Il sostituto procuratore Milto De Nozza, all’epoca a Brindisi, è un magistrato della DDA di Lecce con competenze su Taranto. Vincenzo Zingaro, in quegli anni vicecapo della Squadra mobile a Brindisi, era dirigente presso la questura di Matera. E gli ispettori lavoravano ormai in altri uffici. Ma il caso vuole che un aspirante collaboratore di giustizia chieda di parlare proprio con De Nozza, ignorando assolutamente che si era occupato degli omicidi dei quali intende rivelare i presunti autori. E De Nozza ottiene dalla DDA di poter tornare a occuparsi di quei delitti e addirittura di ricostruire il vecchio team investigativo. Non era mai accaduto che un “cold case” a Brindisi approdasse a un processo e ancor di più che a imbastirlo ci fossero le stesse persone che avevano condotto le prime indagini.

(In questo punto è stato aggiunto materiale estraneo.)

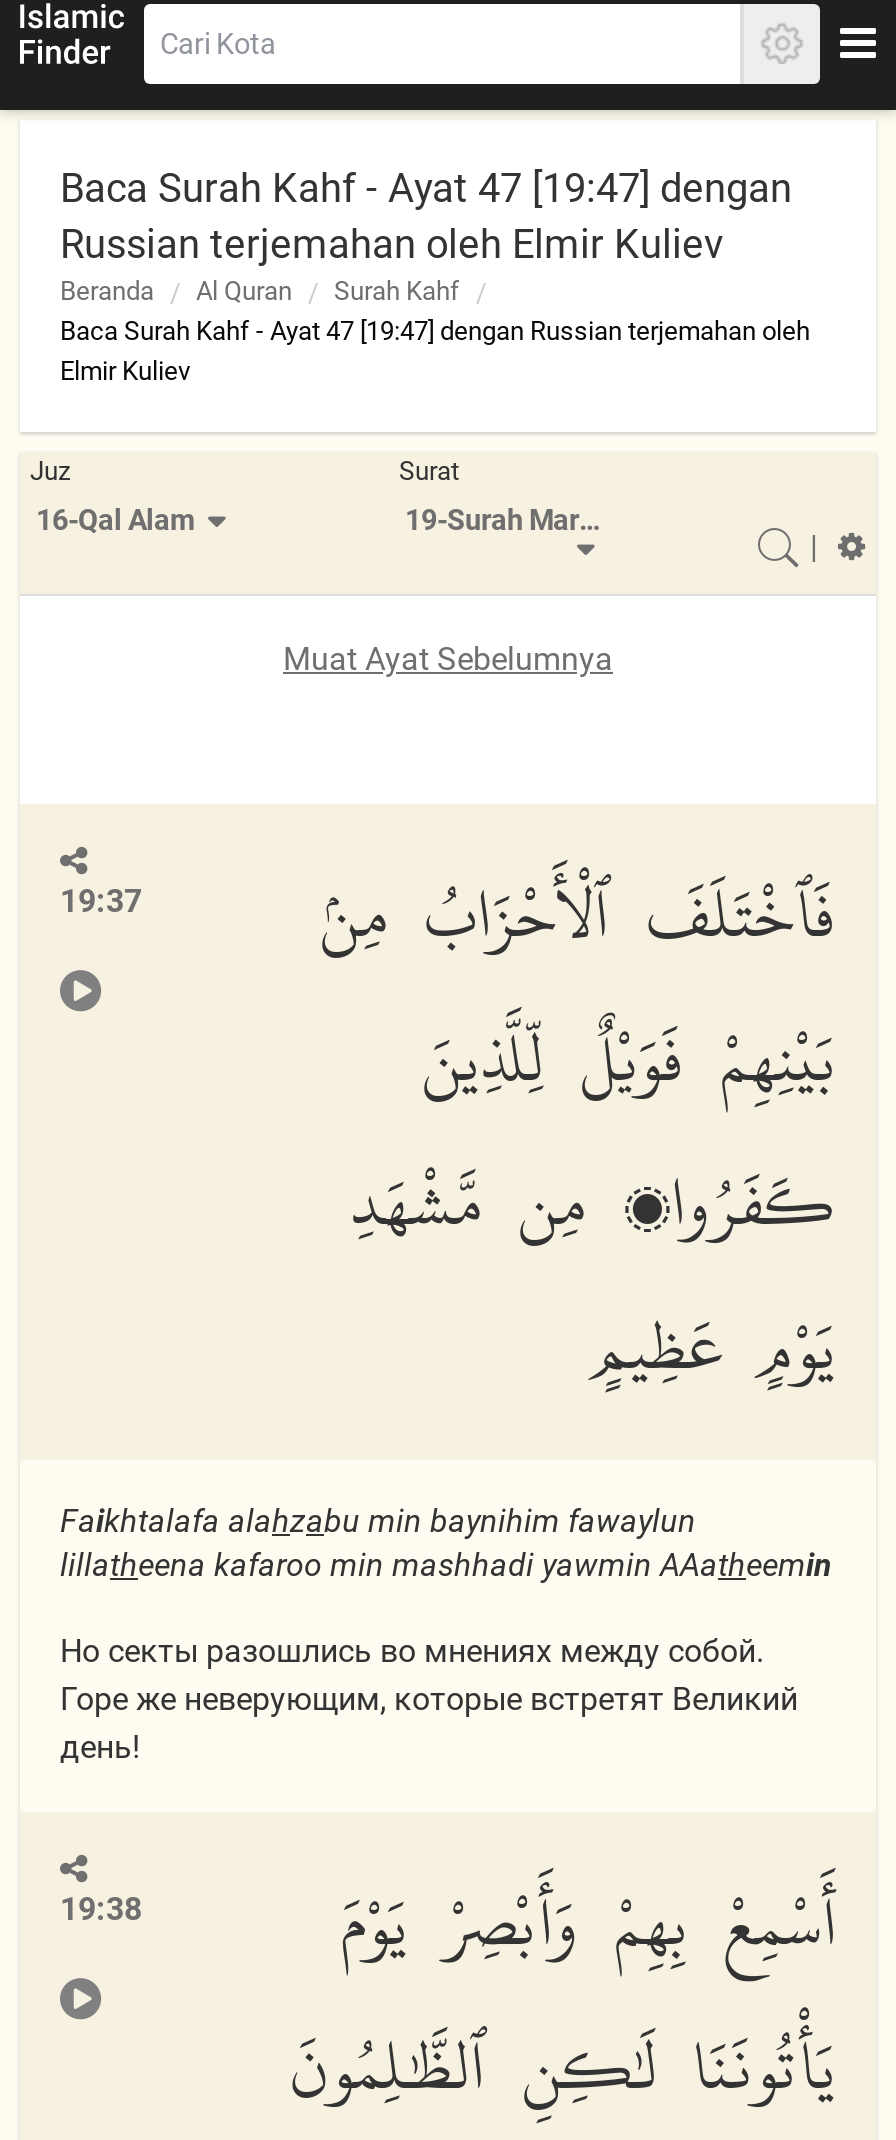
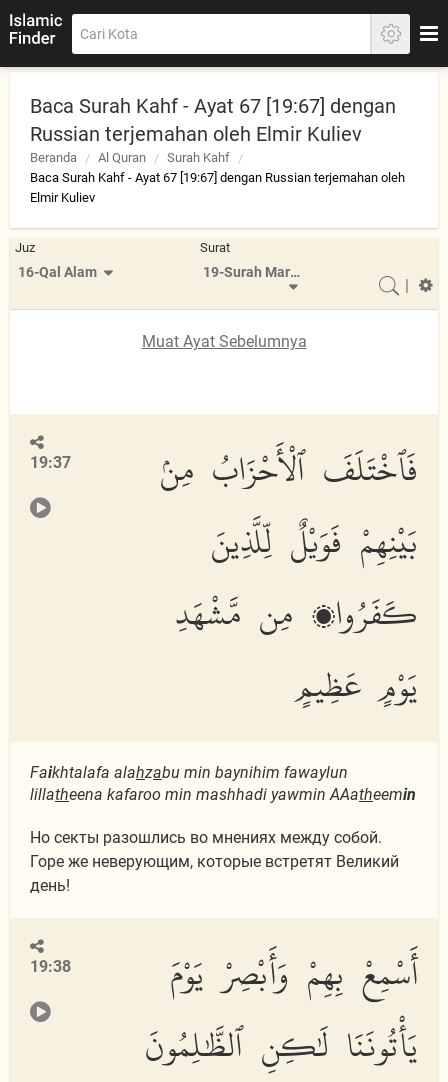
- Baca Surah Kahf - Ayat 47 [19:47] dengan
+ Baca Surah Kahf - Ayat 67 [19:67] dengan

- Baca Surah Kahf - Ayat 47 [19:47] dengan Russian terjemahan oleh
+ Baca Surah Kahf - Ayat 67 [19:67] dengan Russian terjemahan oleh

A fornire una ulteriore patina di unicità a un processo che resterà nella storia giudiziaria brindisina è stata la scelta del presidente della Corte d’Assise, Maurizio Saso, nel momento in cui uno degli imputati – nel corso di un’udienza – si è detto disposto a guidare gli investigatori sino all’imboccatura del pozzo in cui aveva gettato i resti di Salvatore Cairo (fino a quel momento nel processo si ipotizzava la sua morte ma non si era trovata traccia del cadavere), ha deciso di spostare fisicamente la Corte d’Assise prima nell’azienda della zona industriale in cui l’imprenditore fu ammazzato e fatto a pezzi, e poi sino al pozzo in un casolare sperduto delle campagne alla periferia della città in cui i resti sono stati effettivamente trovati.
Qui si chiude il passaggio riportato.